Rédigé par Anass MACHLOUKH Samedi 19 Octobre 2024

Face à la colère des robes noires qui contestent sa réforme, le ministre de la Justice répond sur les non-dits de la nouvelle procédure pénale. Entretien.



Abdellatif Ouahbi, ministre de la Justice.
Abdellatif Ouahbi, ministre de la Justice.
Porteur d’un vaste chantier de refonte du système judiciaire, le ministre de tutelle, Abdellatif Ouahbi, se dit déterminé à aller jusqu’au bout, en assumant sa touche personnelle. Ce vent réformateur agace les avocats qui s’insurgent contre ses réformes. Dès sa prise de fonction, la relation est tumultueuse avec les robes noires qui se livrent actuellement à une fronde si intense que plusieurs d’entre-eux boycottent désormais les audiences dans les tribunaux. Face à une telle colère, le ministre fait preuve de sérénité et reste visiblement imperturbable. “Je suis toujours ouvert au dialogue, je n’ai jamais fermé la porte”, répond-t-il, lorsqu’il nous a reçus dans son bureau pour échanger sur la nouvelle procédure pénale. “Il faut qu’on m’explique ce que signifie la concertation”, poursuit-il, ajoutant sur un ton de reproche : “Ils veulent leur propre loi, j’ai pris acte de leurs doléances mais il nous appartient d’élaborer le texte en fonction de ce que nous jugeons utile tout en restant sensible aux avis de chaque acteur concerné”. Dans l’esprit de Ouahbi, la tutelle se doit d’élaborer des textes qui tiennent compte de l’intérêt général et non seulement d’une profession, loin des réflexes corporatifs. Adopté, fin août, par le gouvernement, le projet de loi n°03.23 modifiant et complétant la loi n°22.01 relative à la procédure pénale est, en principe, le fruit d’un long débat national. Le texte inverse le rapport de force entre la défense et l’accusation publique en faveur des avocats, réduit le recours à la détention préventive, des avancées généralement saluées. Or, plusieurs dispositions soulèvent encore des interrogations. On en parle en détail avec le ministre. 
 
  • Vous dites que vous avez élaboré le Code de procédure pénale dans une approche participative. S’agit-il d’un consensus des différents acteurs de la politique pénale ?

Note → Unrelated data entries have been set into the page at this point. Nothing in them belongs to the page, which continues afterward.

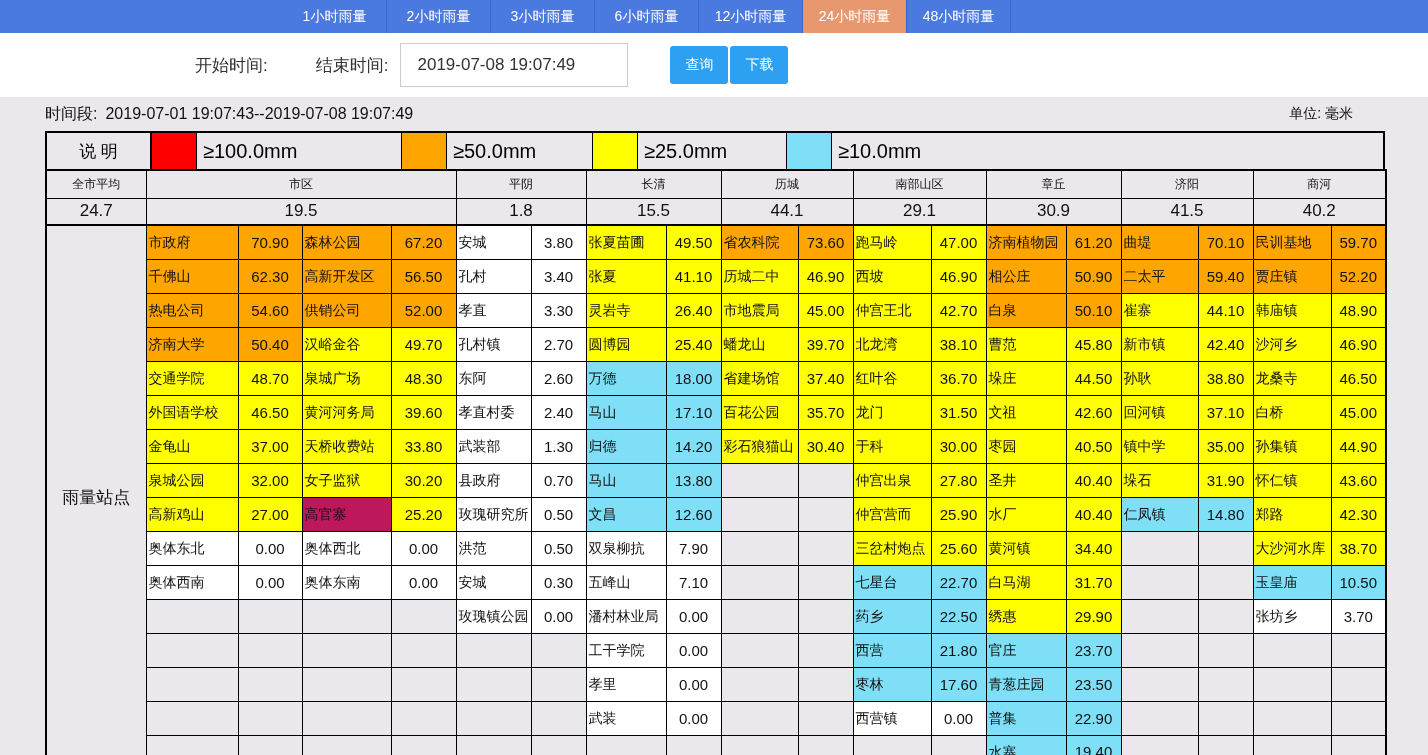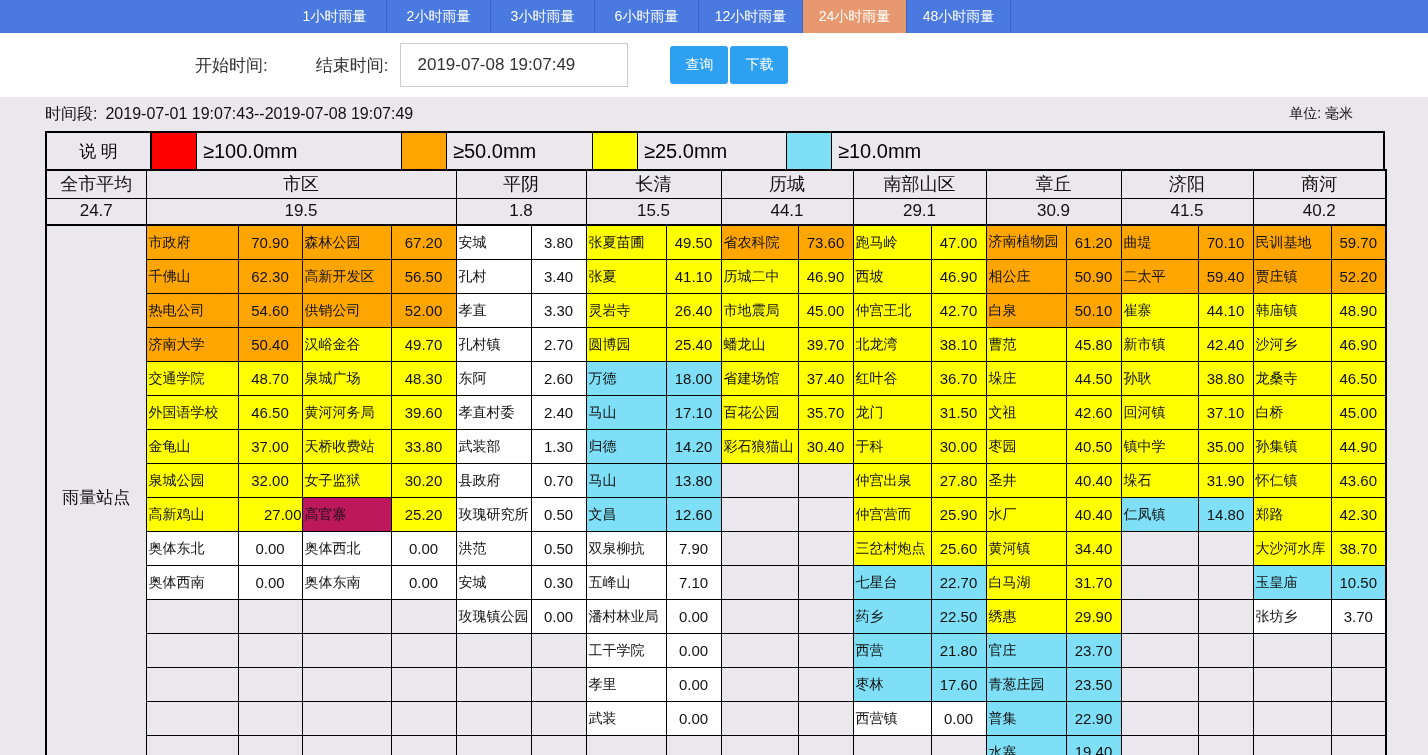"全市平均" .hd { font-size: 18px -> 12px }
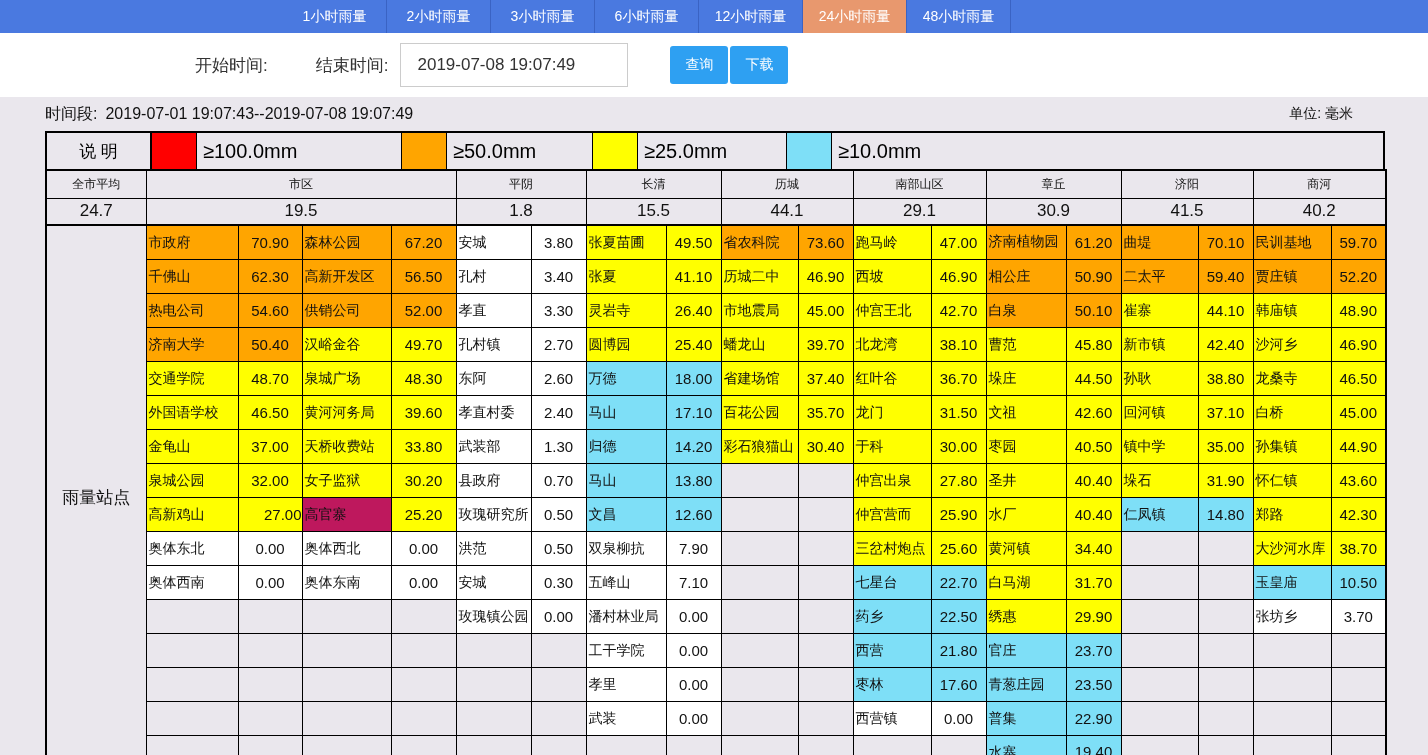"济南植物园" td.nm { font-family: Liberation Mono, monospace -> none }
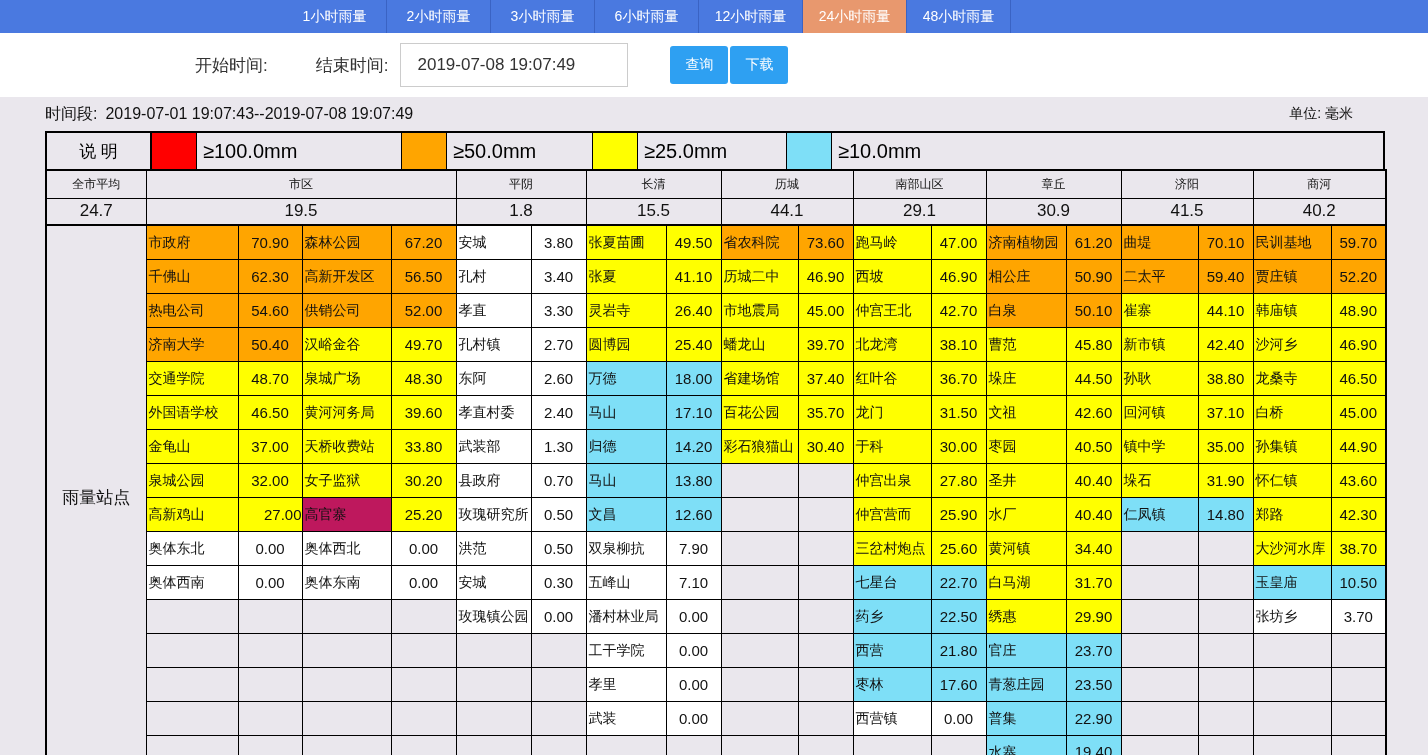"27.00" td.vl { text-align: right -> none }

Tout d’abord, je vous remercie de cette opportunité de parler d’un sujet d’une extrême importance. Il va sans dire que la réforme du Code de procédure pénale est une étape essentielle dans la modernisation de notre système judiciaire. Pour répondre à votre question, on peut tout à fait dire que ce projet est le fruit d’un travail collectif et d’un véritable esprit de concertation. J’ai l’intime conviction qu’on ne peut mener des réformes d’une telle profondeur sans inclure pleinement tous les acteurs du domaine pénal, qu’il s’agisse des autorités gouvernementales, des organes judiciaires, des institutions de sécurité ou de la société civile. Je vous assure que cette approche participative nous a permis d’enrichir le projet de loi avec des propositions constructives. Je tiens également à saluer la coopération et l’engagement de tous ceux qui ont contribué à faire de ce projet un modèle pour les réformes nationales.

Je suis conscient que certains articles peuvent susciter des discussions ou des réserves de la part de certaines parties. Mais, nous demeurons engagés à travailler avec les élus au Parlement afin de parvenir à un consensus large sur les différents points pour susciter l’adhésion de tout le monde.  
 
  • La réforme limite explicitement le recours à la détention provisoire. Quelles sont les conditions qui légitiment cette décision dans la nouvelle procédure ?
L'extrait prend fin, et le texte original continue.